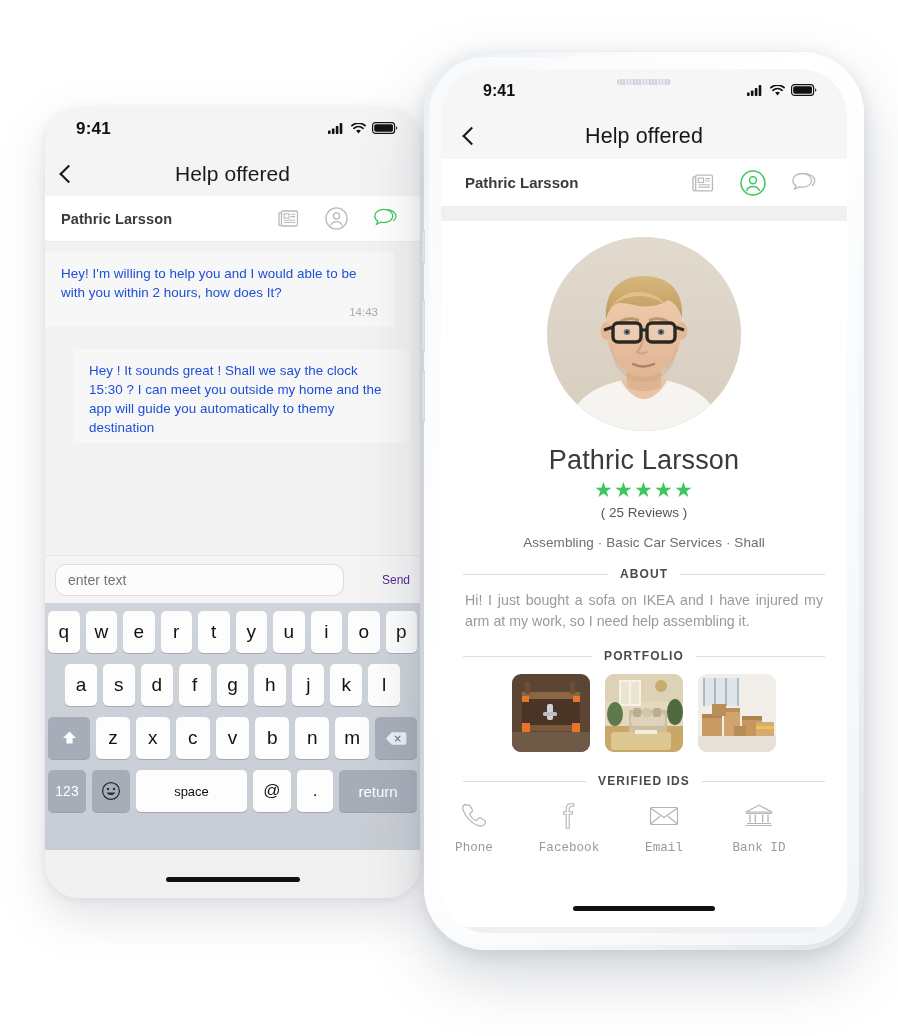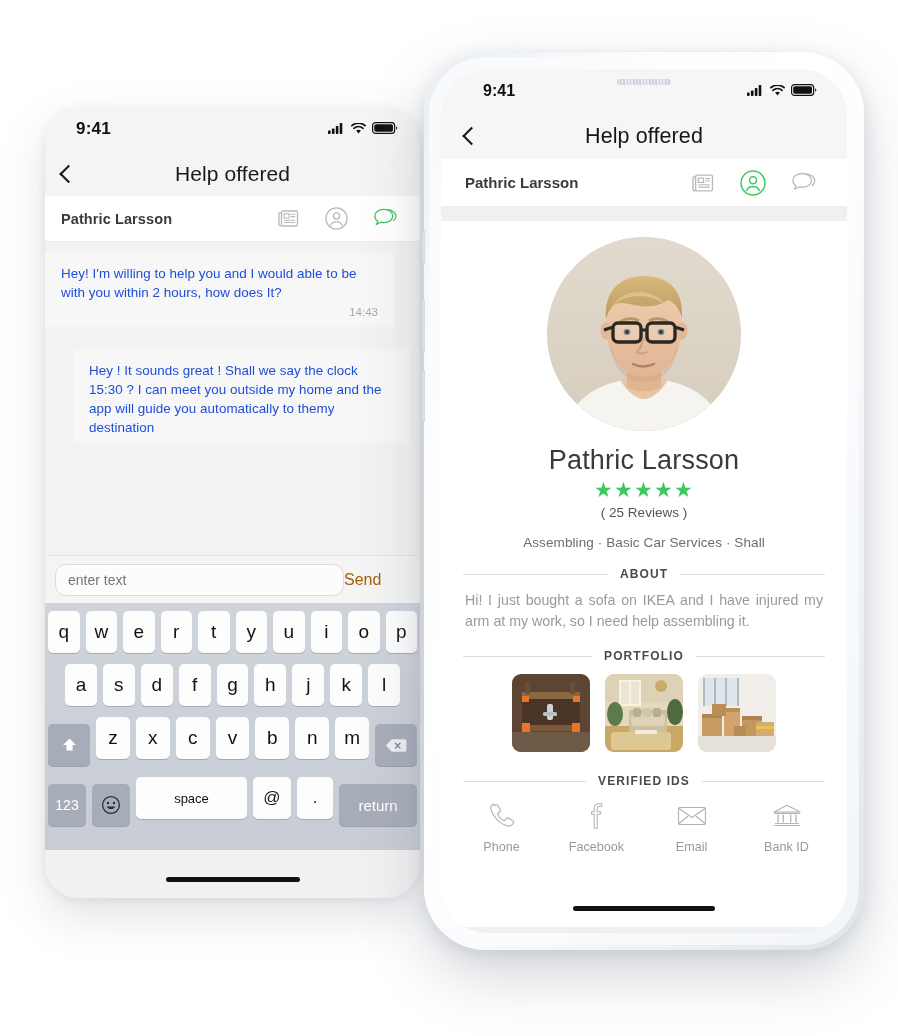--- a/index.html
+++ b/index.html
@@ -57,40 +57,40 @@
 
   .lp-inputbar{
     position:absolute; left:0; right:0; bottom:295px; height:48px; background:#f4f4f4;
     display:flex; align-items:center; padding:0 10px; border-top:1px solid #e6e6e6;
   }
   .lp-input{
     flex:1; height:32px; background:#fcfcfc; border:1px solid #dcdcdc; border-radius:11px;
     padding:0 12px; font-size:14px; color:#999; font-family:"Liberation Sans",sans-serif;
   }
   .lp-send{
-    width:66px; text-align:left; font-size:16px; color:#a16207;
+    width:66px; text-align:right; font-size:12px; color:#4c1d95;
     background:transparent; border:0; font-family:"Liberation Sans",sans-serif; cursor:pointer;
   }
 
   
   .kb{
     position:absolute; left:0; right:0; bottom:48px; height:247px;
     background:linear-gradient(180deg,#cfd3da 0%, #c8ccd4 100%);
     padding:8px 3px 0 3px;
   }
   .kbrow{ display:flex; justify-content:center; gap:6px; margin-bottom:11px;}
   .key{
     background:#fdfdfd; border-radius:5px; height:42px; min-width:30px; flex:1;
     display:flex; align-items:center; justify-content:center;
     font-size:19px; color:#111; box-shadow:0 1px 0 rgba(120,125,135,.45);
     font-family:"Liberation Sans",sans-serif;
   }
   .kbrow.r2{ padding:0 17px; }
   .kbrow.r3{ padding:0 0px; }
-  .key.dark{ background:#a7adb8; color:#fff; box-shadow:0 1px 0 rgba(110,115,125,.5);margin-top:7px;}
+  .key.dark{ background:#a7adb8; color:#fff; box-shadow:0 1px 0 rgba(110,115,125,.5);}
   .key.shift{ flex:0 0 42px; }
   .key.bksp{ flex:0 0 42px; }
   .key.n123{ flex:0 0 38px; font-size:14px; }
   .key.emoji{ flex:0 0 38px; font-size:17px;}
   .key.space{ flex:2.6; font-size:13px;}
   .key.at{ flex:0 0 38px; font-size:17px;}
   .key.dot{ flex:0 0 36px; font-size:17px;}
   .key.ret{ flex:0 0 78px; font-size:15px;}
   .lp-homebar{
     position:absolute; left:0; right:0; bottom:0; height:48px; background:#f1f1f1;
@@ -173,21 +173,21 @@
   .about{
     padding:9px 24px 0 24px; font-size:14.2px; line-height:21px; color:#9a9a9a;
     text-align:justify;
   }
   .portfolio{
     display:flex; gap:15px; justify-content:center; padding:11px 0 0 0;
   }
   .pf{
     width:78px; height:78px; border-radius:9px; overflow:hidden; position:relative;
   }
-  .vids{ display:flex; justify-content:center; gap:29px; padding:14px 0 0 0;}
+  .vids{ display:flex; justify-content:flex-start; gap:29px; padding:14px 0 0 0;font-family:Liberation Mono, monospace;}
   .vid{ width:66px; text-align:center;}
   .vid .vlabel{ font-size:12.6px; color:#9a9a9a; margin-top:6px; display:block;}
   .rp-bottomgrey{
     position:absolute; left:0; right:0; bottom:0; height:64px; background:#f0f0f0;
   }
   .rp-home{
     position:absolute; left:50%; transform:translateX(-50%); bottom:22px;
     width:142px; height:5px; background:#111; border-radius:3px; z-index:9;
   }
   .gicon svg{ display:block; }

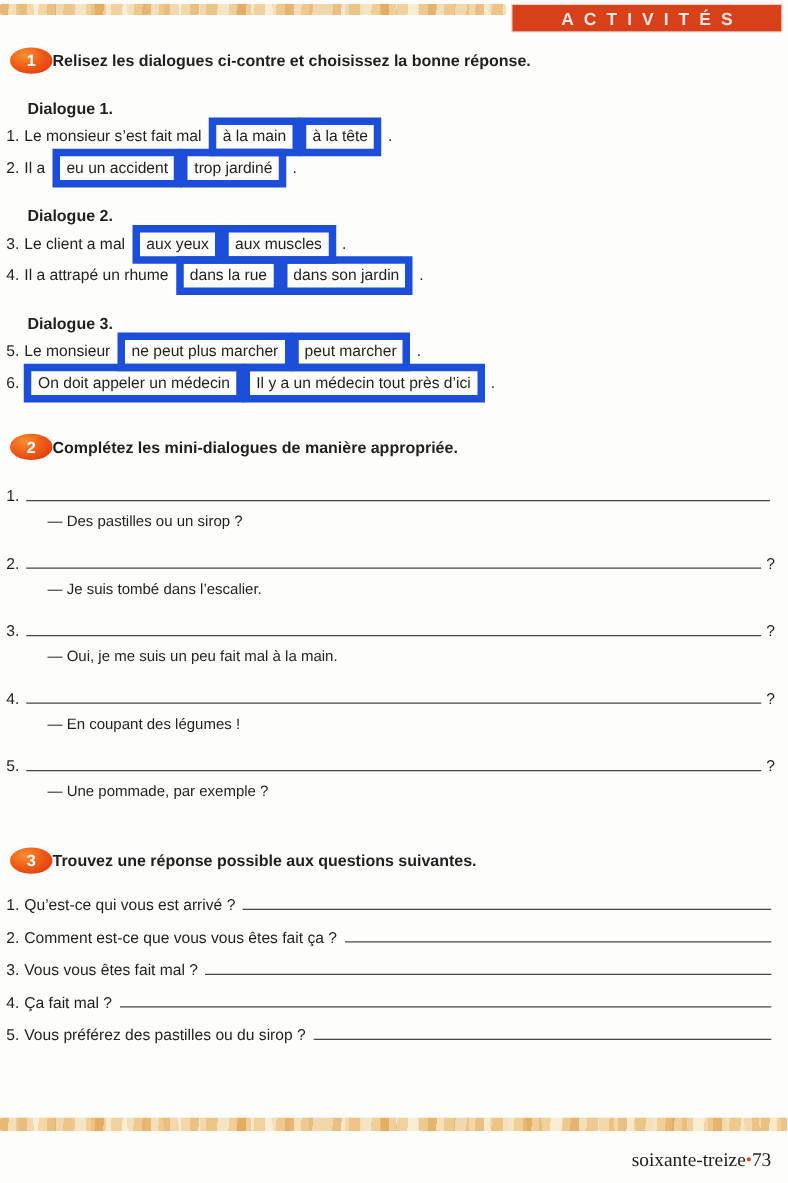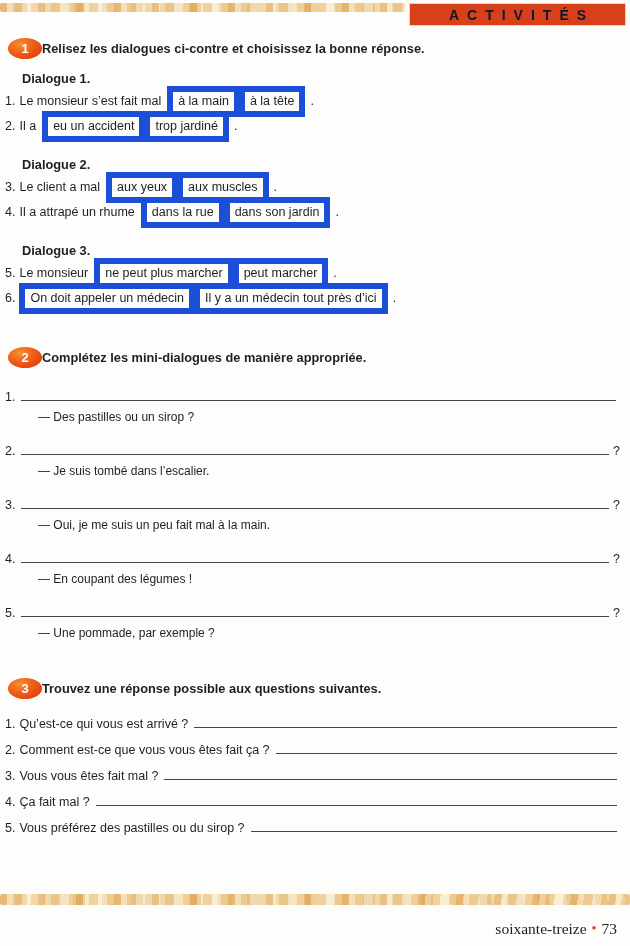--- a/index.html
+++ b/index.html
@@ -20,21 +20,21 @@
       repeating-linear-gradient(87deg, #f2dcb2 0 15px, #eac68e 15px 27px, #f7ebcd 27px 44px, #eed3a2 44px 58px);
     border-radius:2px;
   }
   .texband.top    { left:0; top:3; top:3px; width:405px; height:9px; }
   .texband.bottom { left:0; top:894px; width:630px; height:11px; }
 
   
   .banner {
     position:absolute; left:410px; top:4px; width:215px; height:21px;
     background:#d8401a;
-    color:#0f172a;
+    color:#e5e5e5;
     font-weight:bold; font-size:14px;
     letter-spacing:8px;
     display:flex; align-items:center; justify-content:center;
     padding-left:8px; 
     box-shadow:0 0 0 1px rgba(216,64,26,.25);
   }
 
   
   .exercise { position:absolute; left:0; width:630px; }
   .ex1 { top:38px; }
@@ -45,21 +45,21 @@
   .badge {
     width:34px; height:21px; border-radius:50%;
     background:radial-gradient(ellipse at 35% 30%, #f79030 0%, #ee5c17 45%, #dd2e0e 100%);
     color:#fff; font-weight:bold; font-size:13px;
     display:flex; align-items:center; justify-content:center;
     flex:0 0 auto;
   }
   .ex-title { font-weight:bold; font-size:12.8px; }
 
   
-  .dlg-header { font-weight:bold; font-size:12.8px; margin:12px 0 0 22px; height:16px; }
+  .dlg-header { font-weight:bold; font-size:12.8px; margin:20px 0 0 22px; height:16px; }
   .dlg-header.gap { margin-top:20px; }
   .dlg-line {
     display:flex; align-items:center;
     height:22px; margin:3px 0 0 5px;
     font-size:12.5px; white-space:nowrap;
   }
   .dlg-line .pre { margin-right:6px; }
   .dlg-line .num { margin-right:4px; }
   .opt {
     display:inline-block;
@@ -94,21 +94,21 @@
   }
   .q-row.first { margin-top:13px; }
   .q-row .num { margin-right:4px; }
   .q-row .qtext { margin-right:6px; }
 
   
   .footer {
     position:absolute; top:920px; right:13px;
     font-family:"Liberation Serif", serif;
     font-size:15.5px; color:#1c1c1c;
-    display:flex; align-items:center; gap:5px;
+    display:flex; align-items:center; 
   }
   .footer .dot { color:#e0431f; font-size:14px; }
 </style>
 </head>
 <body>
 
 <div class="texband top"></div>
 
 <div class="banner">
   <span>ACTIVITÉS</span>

* * *

Output the data above exactly; pictures do not belong in the copy.

--- a/index.html
+++ b/index.html
@@ -57,40 +57,40 @@
 
   .lp-inputbar{
     position:absolute; left:0; right:0; bottom:295px; height:48px; background:#f4f4f4;
     display:flex; align-items:center; padding:0 10px; border-top:1px solid #e6e6e6;
   }
   .lp-input{
     flex:1; height:32px; background:#fcfcfc; border:1px solid #dcdcdc; border-radius:11px;
     padding:0 12px; font-size:14px; color:#999; font-family:"Liberation Sans",sans-serif;
   }
   .lp-send{
-    width:66px; text-align:left; font-size:16px; color:#a16207;
+    width:66px; text-align:right; font-size:12px; color:#4c1d95;
     background:transparent; border:0; font-family:"Liberation Sans",sans-serif; cursor:pointer;
   }
 
   
   .kb{
     position:absolute; left:0; right:0; bottom:48px; height:247px;
     background:linear-gradient(180deg,#cfd3da 0%, #c8ccd4 100%);
     padding:8px 3px 0 3px;
   }
   .kbrow{ display:flex; justify-content:center; gap:6px; margin-bottom:11px;}
   .key{
     background:#fdfdfd; border-radius:5px; height:42px; min-width:30px; flex:1;
     display:flex; align-items:center; justify-content:center;
     font-size:19px; color:#111; box-shadow:0 1px 0 rgba(120,125,135,.45);
     font-family:"Liberation Sans",sans-serif;
   }
   .kbrow.r2{ padding:0 17px; }
   .kbrow.r3{ padding:0 0px; }
-  .key.dark{ background:#a7adb8; color:#fff; box-shadow:0 1px 0 rgba(110,115,125,.5);margin-top:7px;}
+  .key.dark{ background:#a7adb8; color:#fff; box-shadow:0 1px 0 rgba(110,115,125,.5);}
   .key.shift{ flex:0 0 42px; }
   .key.bksp{ flex:0 0 42px; }
   .key.n123{ flex:0 0 38px; font-size:14px; }
   .key.emoji{ flex:0 0 38px; font-size:17px;}
   .key.space{ flex:2.6; font-size:13px;}
   .key.at{ flex:0 0 38px; font-size:17px;}
   .key.dot{ flex:0 0 36px; font-size:17px;}
   .key.ret{ flex:0 0 78px; font-size:15px;}
   .lp-homebar{
     position:absolute; left:0; right:0; bottom:0; height:48px; background:#f1f1f1;
@@ -173,21 +173,21 @@
   .about{
     padding:9px 24px 0 24px; font-size:14.2px; line-height:21px; color:#9a9a9a;
     text-align:justify;
   }
   .portfolio{
     display:flex; gap:15px; justify-content:center; padding:11px 0 0 0;
   }
   .pf{
     width:78px; height:78px; border-radius:9px; overflow:hidden; position:relative;
   }
-  .vids{ display:flex; justify-content:center; gap:29px; padding:14px 0 0 0;}
+  .vids{ display:flex; justify-content:flex-start; gap:29px; padding:14px 0 0 0;font-family:Liberation Mono, monospace;}
   .vid{ width:66px; text-align:center;}
   .vid .vlabel{ font-size:12.6px; color:#9a9a9a; margin-top:6px; display:block;}
   .rp-bottomgrey{
     position:absolute; left:0; right:0; bottom:0; height:64px; background:#f0f0f0;
   }
   .rp-home{
     position:absolute; left:50%; transform:translateX(-50%); bottom:22px;
     width:142px; height:5px; background:#111; border-radius:3px; z-index:9;
   }
   .gicon svg{ display:block; }

--- a/index.html
+++ b/index.html
@@ -20,21 +20,21 @@
       repeating-linear-gradient(87deg, #f2dcb2 0 15px, #eac68e 15px 27px, #f7ebcd 27px 44px, #eed3a2 44px 58px);
     border-radius:2px;
   }
   .texband.top    { left:0; top:3; top:3px; width:405px; height:9px; }
   .texband.bottom { left:0; top:894px; width:630px; height:11px; }
 
   
   .banner {
     position:absolute; left:410px; top:4px; width:215px; height:21px;
     background:#d8401a;
-    color:#0f172a;
+    color:#e5e5e5;
     font-weight:bold; font-size:14px;
     letter-spacing:8px;
     display:flex; align-items:center; justify-content:center;
     padding-left:8px; 
     box-shadow:0 0 0 1px rgba(216,64,26,.25);
   }
 
   
   .exercise { position:absolute; left:0; width:630px; }
   .ex1 { top:38px; }
@@ -45,21 +45,21 @@
   .badge {
     width:34px; height:21px; border-radius:50%;
     background:radial-gradient(ellipse at 35% 30%, #f79030 0%, #ee5c17 45%, #dd2e0e 100%);
     color:#fff; font-weight:bold; font-size:13px;
     display:flex; align-items:center; justify-content:center;
     flex:0 0 auto;
   }
   .ex-title { font-weight:bold; font-size:12.8px; }
 
   
-  .dlg-header { font-weight:bold; font-size:12.8px; margin:12px 0 0 22px; height:16px; }
+  .dlg-header { font-weight:bold; font-size:12.8px; margin:20px 0 0 22px; height:16px; }
   .dlg-header.gap { margin-top:20px; }
   .dlg-line {
     display:flex; align-items:center;
     height:22px; margin:3px 0 0 5px;
     font-size:12.5px; white-space:nowrap;
   }
   .dlg-line .pre { margin-right:6px; }
   .dlg-line .num { margin-right:4px; }
   .opt {
     display:inline-block;
@@ -94,21 +94,21 @@
   }
   .q-row.first { margin-top:13px; }
   .q-row .num { margin-right:4px; }
   .q-row .qtext { margin-right:6px; }
 
   
   .footer {
     position:absolute; top:920px; right:13px;
     font-family:"Liberation Serif", serif;
     font-size:15.5px; color:#1c1c1c;
-    display:flex; align-items:center; gap:5px;
+    display:flex; align-items:center; 
   }
   .footer .dot { color:#e0431f; font-size:14px; }
 </style>
 </head>
 <body>
 
 <div class="texband top"></div>
 
 <div class="banner">
   <span>ACTIVITÉS</span>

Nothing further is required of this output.